According to Hayman, civilianization of various jobs not only would mean savings on salaries shifted from expensive cops to cheaper civilian workers, it would also mean that OPD officers would rack up fewer forms of special compensation. Hayman said that OPD officers receive an extra 5 percent in pay above their base salaries just for working as evidence technicians, rather than fulfilling their normal roles.

An examination of OPOA’s current contract with the city confirmed Hayman’s point. There are eight other categories of premium pay for which OPD officers can stack on top of each other to obtain paychecks that are often double their base salaries.

In response to a request for information, OPD confirmed that as of May 2013 there were twenty officers also assigned to a task other than their permanent assignment due to a medical condition. There are even more who are working jobs like evidence technician, or who are receiving standby pay because of the lack of civilian employees to fulfill basic jobs that don’t require highly paid officers.

A city report from 2008 identified 47 positions within OPD that were then being filled by sworn officers but could be carried out by civilians. These roles included four dispatchers, five evidence technicians, six service technicians, ten complaint investigators, and various desk jobs occupied by sergeants, lieutenants, and police officers whose pay was easily double the cost of a civilian in the same role. The report concluded that shifting these officers onto patrol and filling the positions with civilians would save at least $3.8 million. A 2005 report by the Police Executive Research Forum on OPD’s job assignments found 58 positions that could be civilianized.

Another way to reduce costs is for the department to get a better handle on the problem of having so many officers who are being paid for not working at all. In response to a Public Records Act request, OPD indicated that, on average, 63 officers a week were out on medical leave in 2012. Having so many officers on medical leave at a time further drives up costs for the department, because it forces OPD to pay other cops overtime to fill shifts.

And, finally, one of the most effective ways for the department to cut expenses would involve complying with the federal consent decree, also known as the Negotiated Settlement Agreement (NSA), on police misconduct. The consent decree has cost the city at least $6 million since 2003, according to a KTVU report from February 2013. Those costs are largely due to the expenditures related to independent monitoring teams that oversee OPD’s federal reforms.
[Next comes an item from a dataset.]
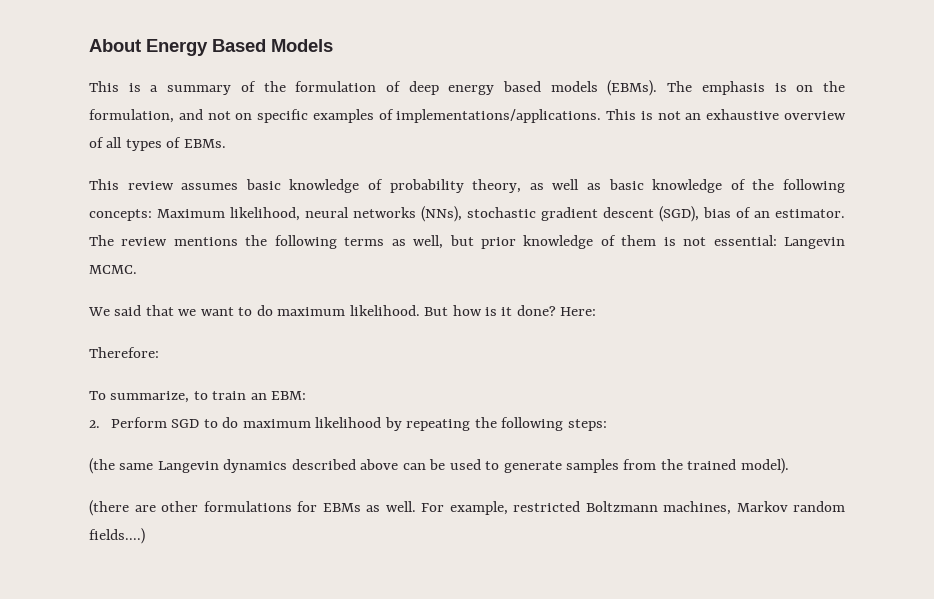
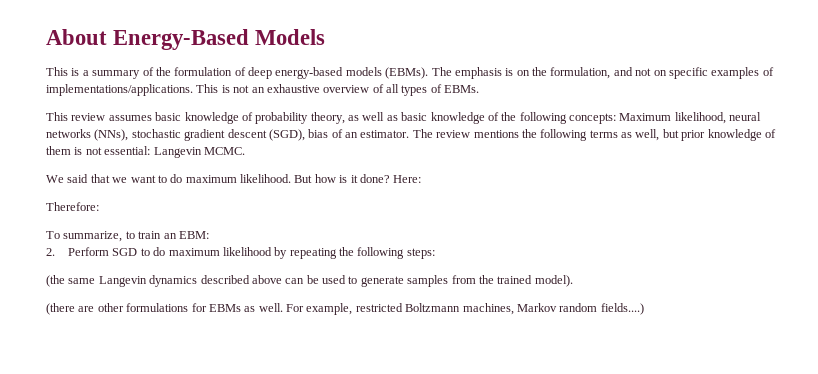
[146,39,266,56] Energy Based -> [113,29,250,50] Energy-Based
[448,81,542,95] energy based -> [275,67,344,79] energy-based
Legal settlements for police-misconduct cases cost the city an additional $58 million from 2000 to 2010, and average $3.6 million per year from 2006 through 2012. Oakland also has paid out $1.3 million during the past year and a half for outside consultants retained to independently review misconduct cases related to Occupy Oakland, devise crime reduction plans for the department, and offer advice on community relations.
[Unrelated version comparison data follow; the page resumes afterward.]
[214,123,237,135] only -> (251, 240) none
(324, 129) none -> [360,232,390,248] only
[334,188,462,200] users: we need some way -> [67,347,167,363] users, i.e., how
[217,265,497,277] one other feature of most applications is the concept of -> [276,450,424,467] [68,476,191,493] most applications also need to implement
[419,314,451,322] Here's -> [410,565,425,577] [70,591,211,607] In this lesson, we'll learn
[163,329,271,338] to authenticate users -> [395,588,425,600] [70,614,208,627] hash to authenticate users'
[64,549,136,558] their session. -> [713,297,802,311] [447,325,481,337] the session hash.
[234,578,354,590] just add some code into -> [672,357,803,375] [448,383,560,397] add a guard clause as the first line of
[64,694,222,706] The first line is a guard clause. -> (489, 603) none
“The city is paying more money in police liability suits than San Jose and San Francisco combined and nearly twice over,” civil rights attorney Jim Chanin noted. “We did the NSA because of this huge civil rights case called The Riders. Complying with the NSA would drastically reduce the city’s liability.”

*Editor’s Note: We failed to note that Oakland’s proposed 2013-2015 budget mixed police, fire, and other city employees in its “sworn” salaries category. Thus, we erroneously stated that OPD sworn salaries are double the civilian total. In fact, OPD officer salaries constitute 40 percent of the city’s total general fund salaries. The $202 million Oakland has budgeted as total compensation for “sworn” employees next year includes $80 million for fire employees. Thus, Oakland’s police will be paid $120 million in total compensation compared to the city’s civilian employees, who will receive $104 million.
In addition, our story stated that, out of the city’s entire billion-plus-dollar budget, OPD officers receive almost half of every payroll dollar spent. But because the city doesn’t break out OPD and fire payroll into separate categories in its public budget document, this figure includes fire and other employees as sworn officers of the city. The true proportion of OPD’s share appears to be one quarter.